Name history: Thomson Reuters Healthcare → Truven Health Analytics → IBM Watson Health → Merative[20]
Veeva Systems
What they are: Cloud-based software and data company serving the life sciences industry. Veeva OpenData provides reference data on healthcare professionals (HCPs) and healthcare organizations (HCOs) including names, addresses, contact information, email, specialty, compliance data, license information, industry identifiers, and affiliations.[21]
What data they have: Approximately 16 million healthcare professional profiles and their affiliated organizations spanning 42 countries. All of the top 20 pharmaceutical companies globally are customers. Over 1,000 customers globally with a partner ecosystem of 100+ data companies.[21]
Who buys it: Pharmaceutical and biotech companies for sales, marketing, and medical operations.
IQVIA litigation: An eight-year legal battle with IQVIA over alleged trade secret misappropriation and antitrust counterclaims was resolved on August 18, 2025. Neither party paid damages; the companies dismissed all claims with prejudice and entered into long-term clinical and commercial partnerships, though Veeva made a one-time $31 million payment to law firms in connection with the resolution.[22]
Trilliant Health
What they are: Healthcare market intelligence company using all-payer medical and pharmacy claims data. Products include longitudinal patient journey analytics, provider directories, national demand forecasts, health plan price transparency data, and network performance management tools.[23]

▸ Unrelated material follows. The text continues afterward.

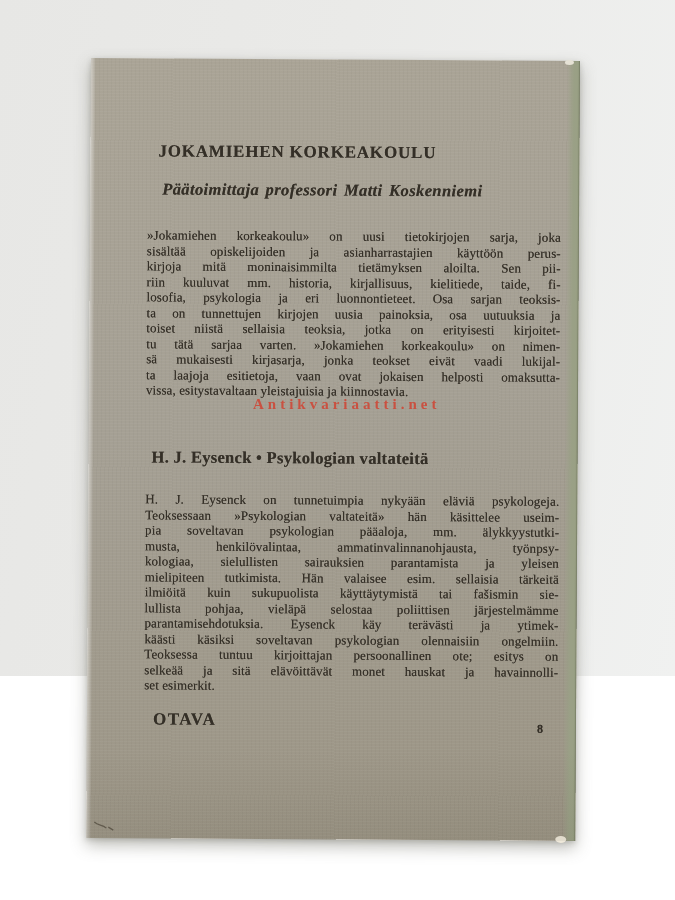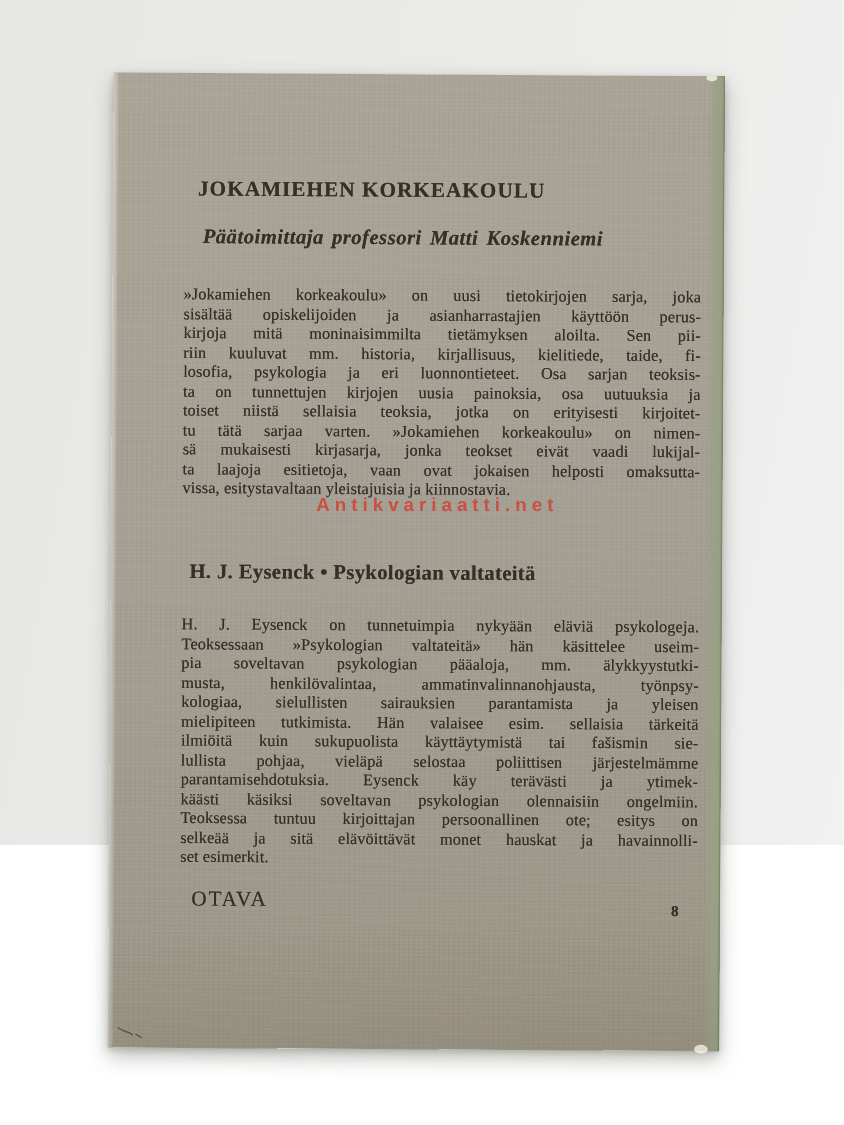"Antikvariaatti.net" .watermark { font-family: Liberation Sans, sans-serif -> Liberation Serif, serif }
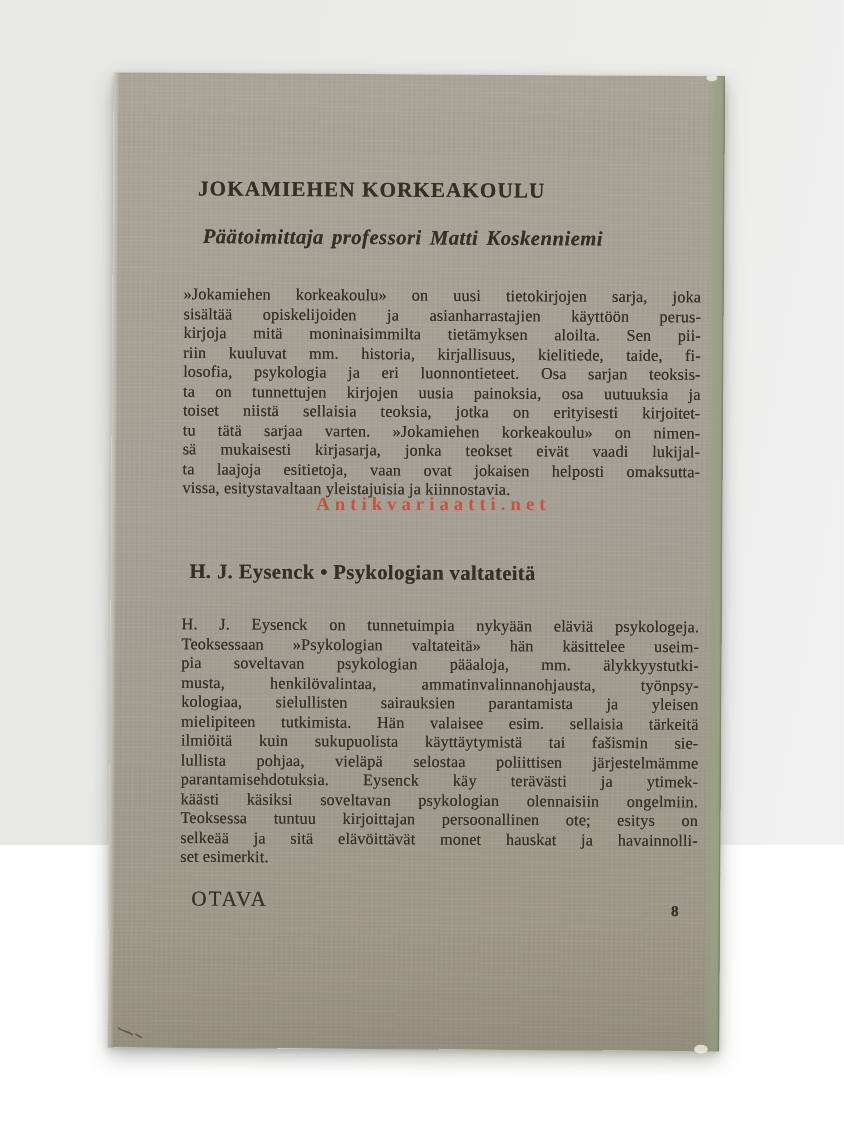"OTAVA" .publisher { font-weight: normal -> bold }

What data they have: All-payer claims database covering more than 300 million Americans and approximately 70 billion medical claims (commercial, Medicare Advantage, traditional Medicare, and Medicaid). Provider directory with 9+ million rows of data covering 2.9+ million active physicians. Hospital price transparency dataset containing over 6 billion negotiated rates from more than 5,000 hospitals.[24] Works with 75+ of the top US health systems encompassing 1,500+ hospitals.[23]
Who buys it: Health systems, hospitals, physician groups, and life sciences companies.
Milliman IntelliScript
What they are: Collects and sells prescription drug purchase histories to life insurance companies for underwriting decisions. Aggregates data from pharmacies, health insurance companies, and pharmacy benefit managers across the United States. Provides risk scores quantifying the relative mortality risk of insurance applicants based on their medication history. Operates under the domain rxhistories.com.[25]

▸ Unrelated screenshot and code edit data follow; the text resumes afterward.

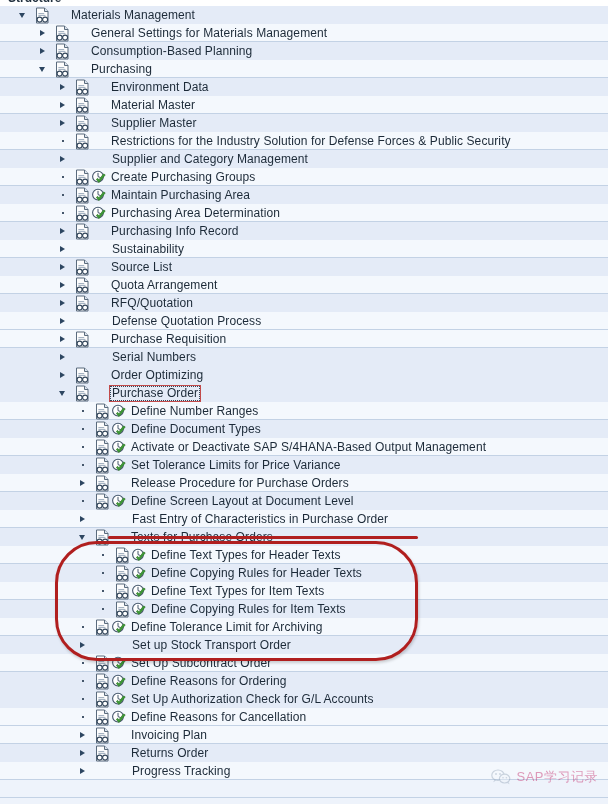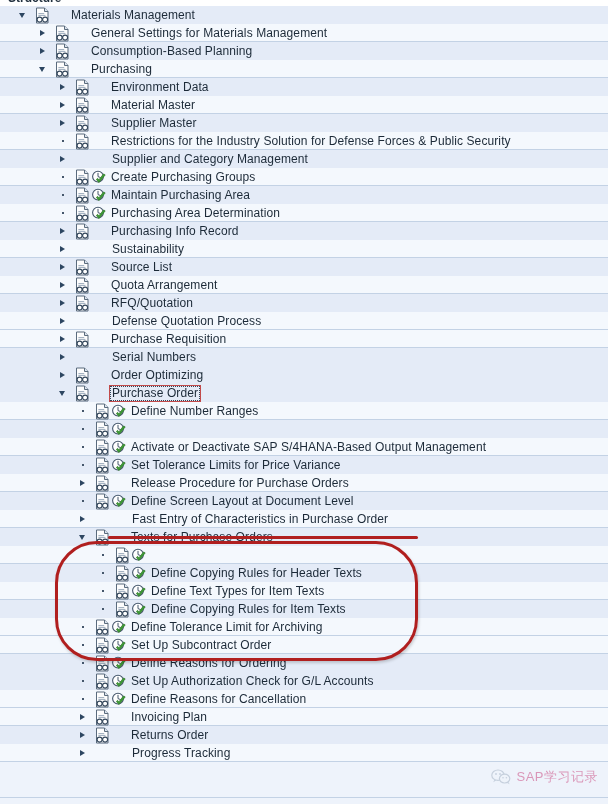"Define Document Types" span.label { html: none -> <span>Define Document Types</span> }
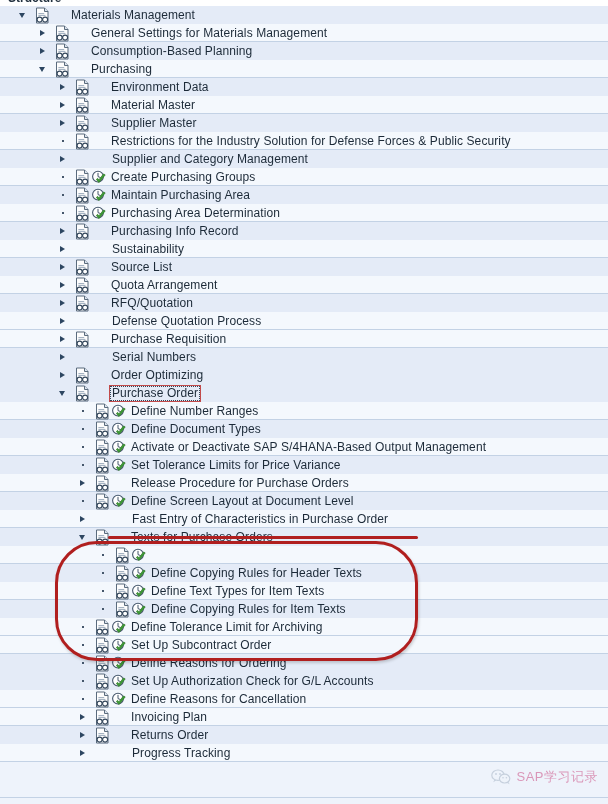"Define Text Types for Header" span.label { html: none -> <span>Define Text Types for Header Texts</span> }
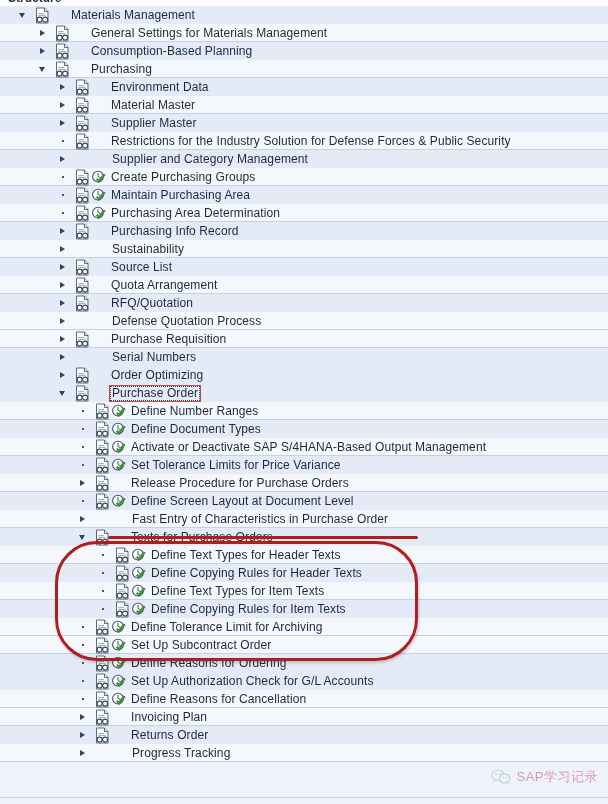"Set up Stock Transport Order" div.row { html: none -> <div> <span></span> <span></span> <span></span> <span></span> <span></span> <span>Set up Stock Transport Order</span> </div> }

Why it matters: The service reveals sensitive health conditions through medication patterns — HIV medications, psychiatric drugs, fertility treatments — which privacy advocates argue constitutes indirect disclosure of medical conditions for commercial purposes. Registered as a Consumer Reporting Agency with the CFPB, meaning consumers can request their report.[26]
Scandals: A FOX 13 investigation titled “Your prescription records for sale” highlighted how Milliman IntelliScript makes detailed prescription histories available to insurers.[27]

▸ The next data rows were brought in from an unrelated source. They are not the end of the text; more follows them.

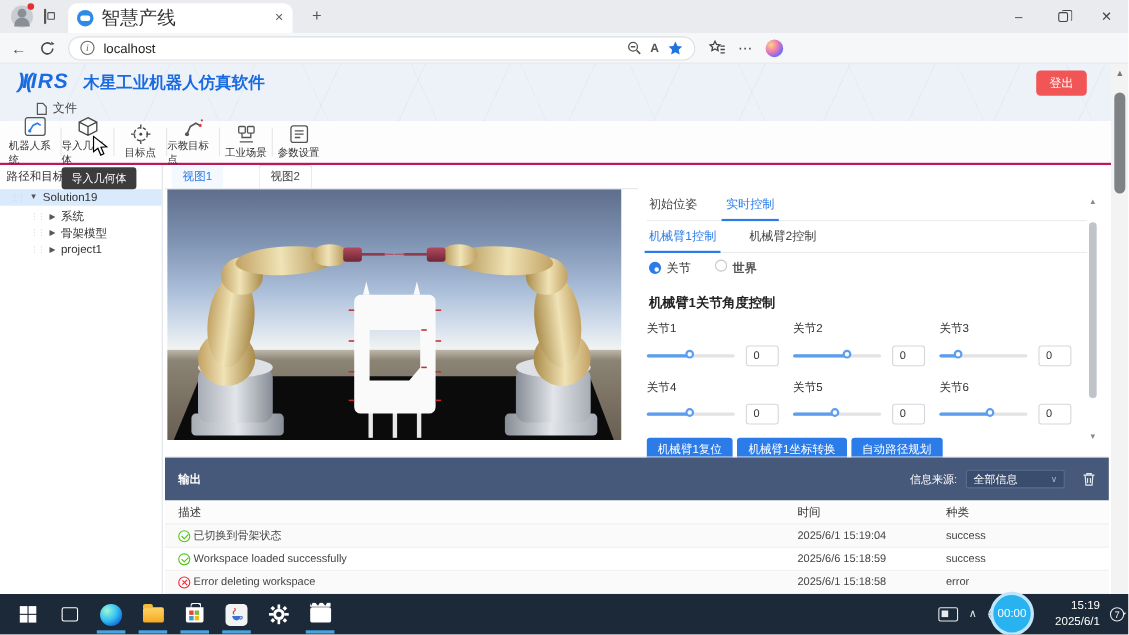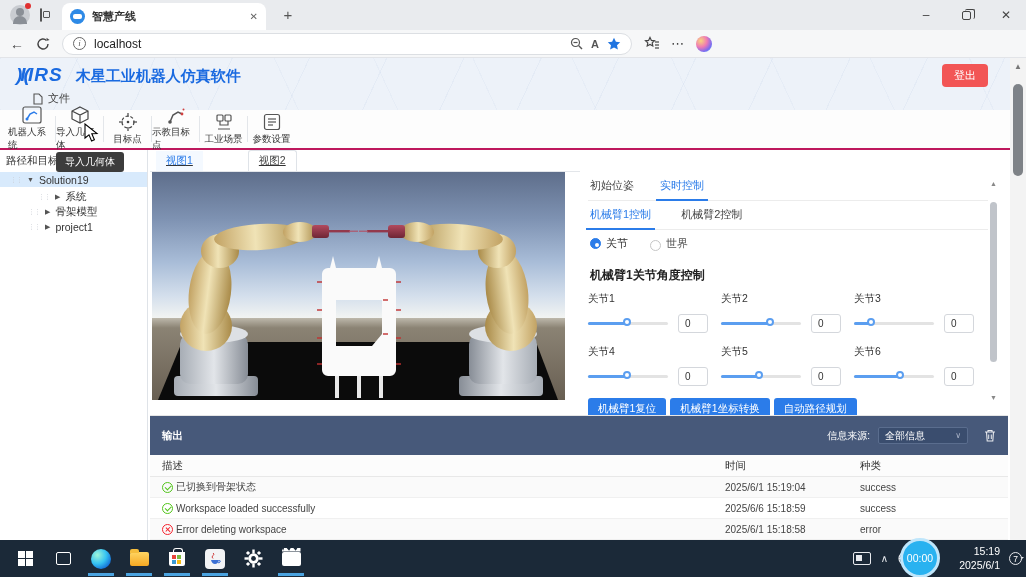"智慧产线" .tab-title { font-size: 11px -> 17px; font-weight: bold -> none }
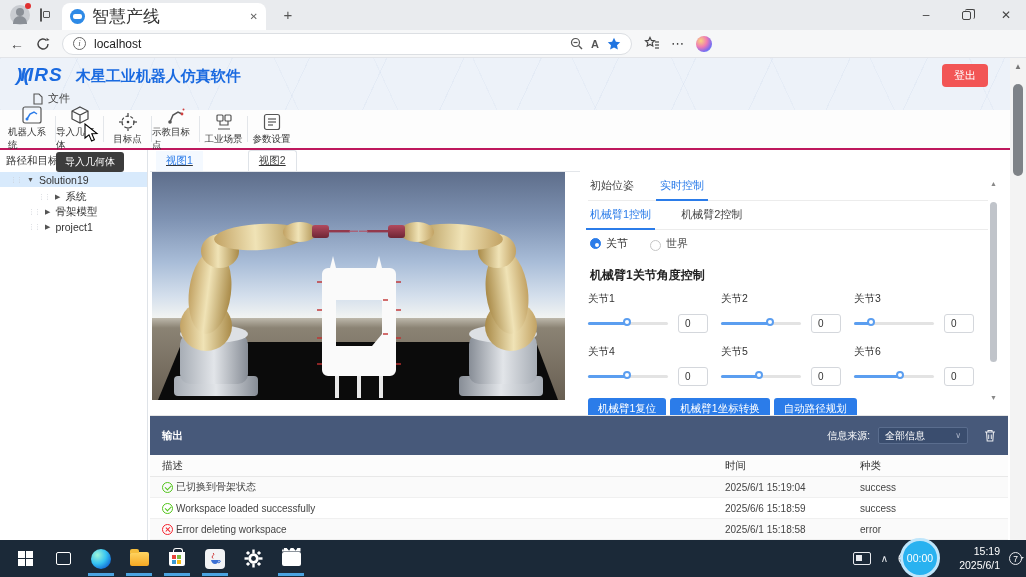"视图1" .vtabs { gap: 13px -> 0; text-decoration: underline -> none }
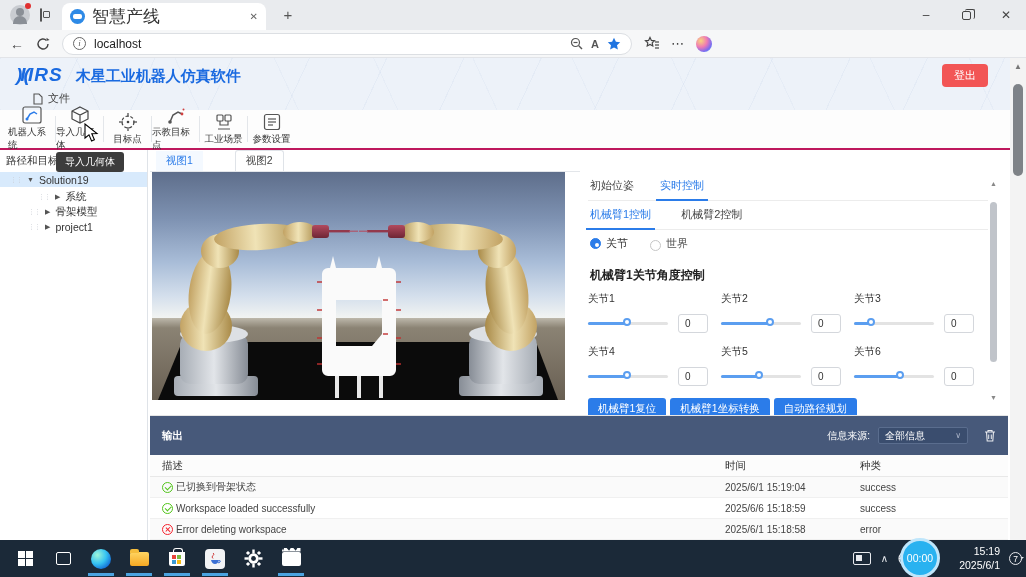"系统" div.treerow { padding-left: 38px -> 28px }
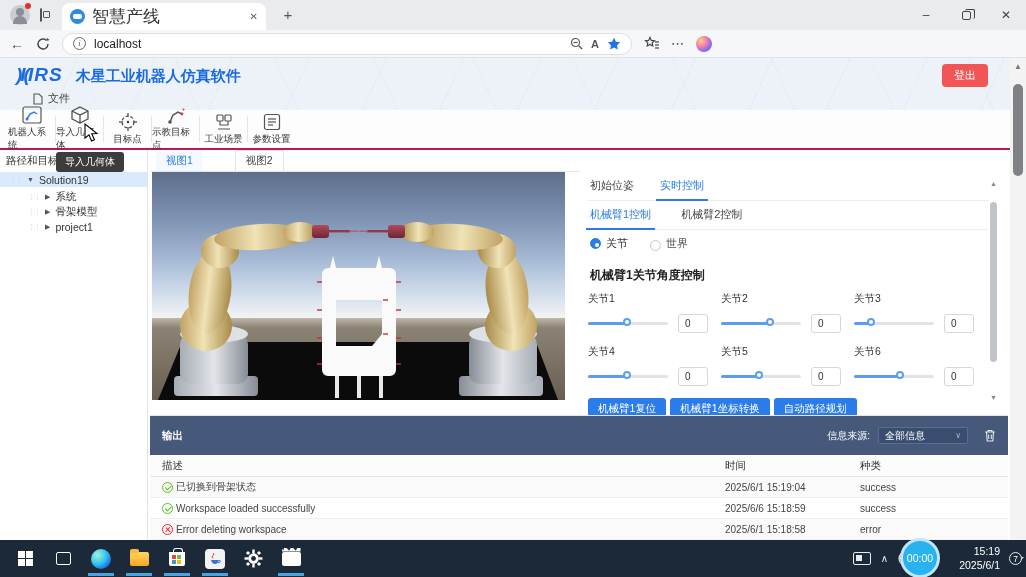"世界" span { align-items: flex-end -> flex-start; font-weight: none -> bold }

The Mental Health Data Market
A Duke University study (February 2023) found that when researchers contacted 37 data brokers about purchasing mental health data, 26 responded and 11 were willing and able to sell it.[28] The 10 most engaged brokers advertised data on people with depression, attention disorder, insomnia, anxiety, ADHD, bipolar disorder, and PTSD — alongside ethnicity, age, gender, zip code, religion, net worth, credit score, and date of birth. One data broker charged $275 for 5,000 aggregated counts of Americans’ mental health records, while others charged upwards of $75,000 or $100,000 per year for subscription access to individual-level data.[28] Data brokers also openly compile and sell lists categorized by conditions including “Diabetes Interest,” “Cholesterol Focus,” “Smoker in Household,” and lists of people with cancer, HIV/AIDS, and hundreds of other illnesses.